Task item: Report the number of lines in the data where the word "margin" appears, and add no other text.

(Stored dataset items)
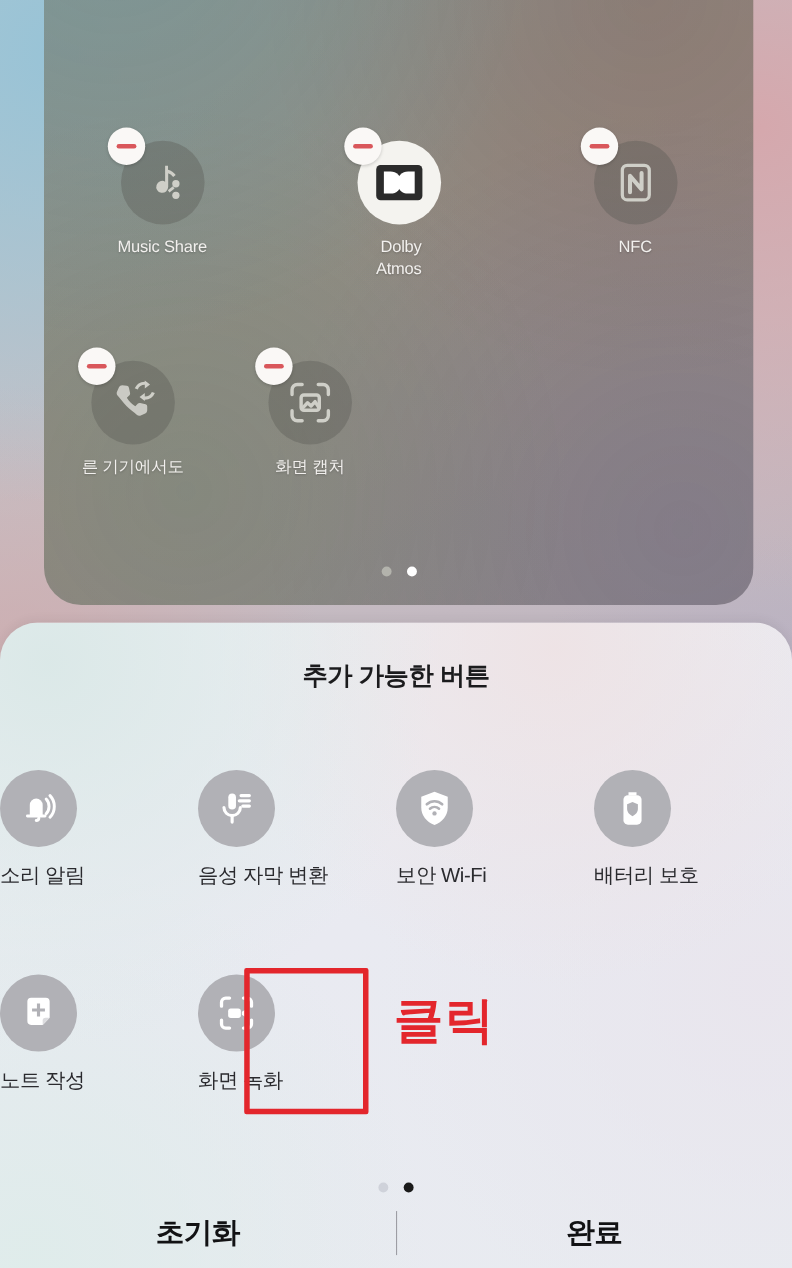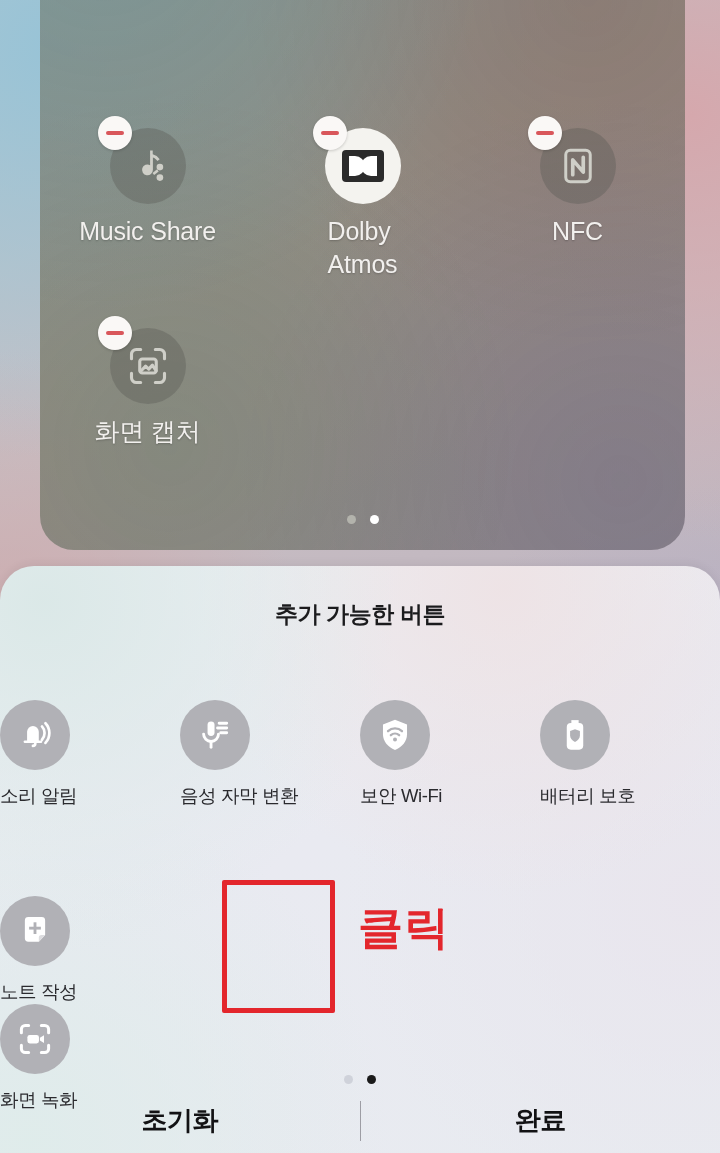--- a/index.html
+++ b/index.html
@@ -49,7 +49,7 @@
   }
   .minus-badge i { display:block; width:18px; height:3.5px; border-radius:2px; background:#d9575b; }
   .tlabel {
-    margin-top:11px; font-size:25px; color:#f2f0ee; text-align:left;
+    margin-top:11px; font-size:15px; color:#f2f0ee; text-align:right;
     line-height:1.32; letter-spacing:-0.2px; text-shadow:0 1px 2px rgba(0,0,0,0.22);
   }
   .tlabel.clip { overflow:hidden; }

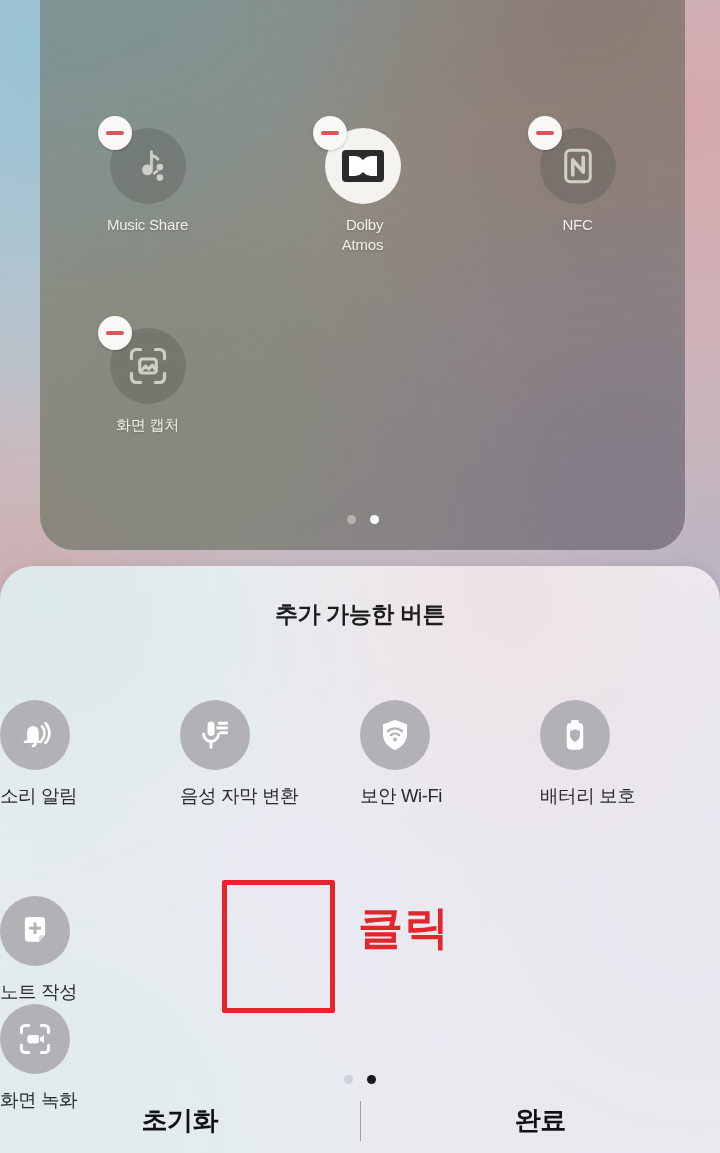--- a/index.html
+++ b/index.html
@@ -166,6 +166,21 @@
     </div>
 
     <div class="tgrid" style="top:468px;">
+      <div class="tcell">
+        <div class="tile-wrap">
+          <div class="tile-circle">
+            <svg width="44" height="44" viewBox="0 0 24 24" fill="#cfcfc8">
+              <path d="M6.6 3.4c-.7 0-1.3.4-1.6 1L4 6.6c-.3.7-.1 1.5.4 2 1.2 1.3 2.6 3.4 4.3 5.1 1.7 1.7 3.8 3.1 5.1 4.3.5.5 1.3.7 2 .4l2.2-1c.6-.3 1-.9 1-1.6v-2a1 1 0 0 0-.8-1l-2.7-.6c-.4-.1-.8 0-1.1.3l-1.3 1.3c-1.7-1-3.2-2.5-4.2-4.2l1.3-1.3c.3-.3.4-.7.3-1.1l-.6-2.7a1 1 0 0 0-1-.8z" opacity="0.95"></path>
+              <path d="M17.8 1.6a5.4 5.4 0 0 0-5 3.3l1.5.6a3.8 3.8 0 0 1 3.5-2.3V5l2.6-2-2.6-2z"></path>
+              <path d="M17.8 10.6a5.4 5.4 0 0 0 5-3.3l-1.5-.6a3.8 3.8 0 0 1-3.5 2.3V7.2l-2.6 2 2.6 2z"></path>
+            </svg>
+          </div>
+          <div class="minus-badge">
+              <i></i>
+            </div>
+        </div>
+        <div class="tlabel clip">른 기기에서도</div>
+      </div>
 
       <div class="tcell">
         <div class="tile-wrap">

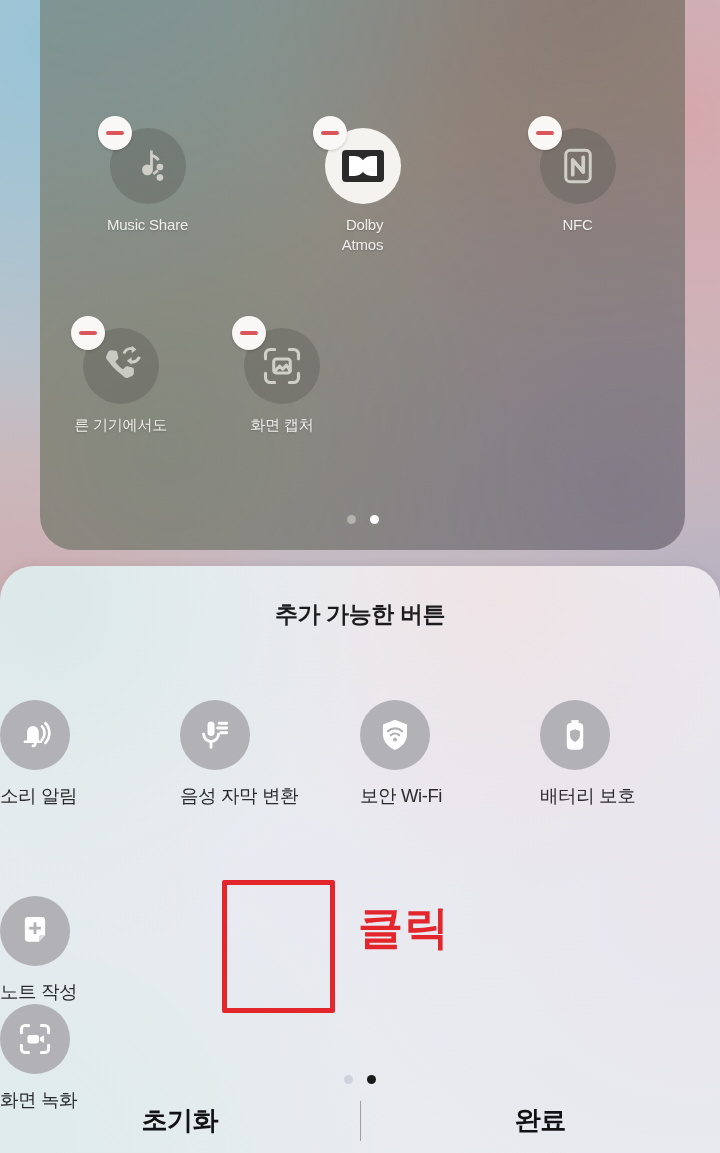--- a/index.html
+++ b/index.html
@@ -262,7 +262,7 @@
       </div>
     </div>
 
-    <div class="bgrid" style="top:330px;flex-direction:column;">
+    <div class="bgrid" style="top:320px;">
       <div class="bcell">
         <div class="bcircle">
           <svg width="38" height="38" viewBox="0 0 24 24">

Result: 2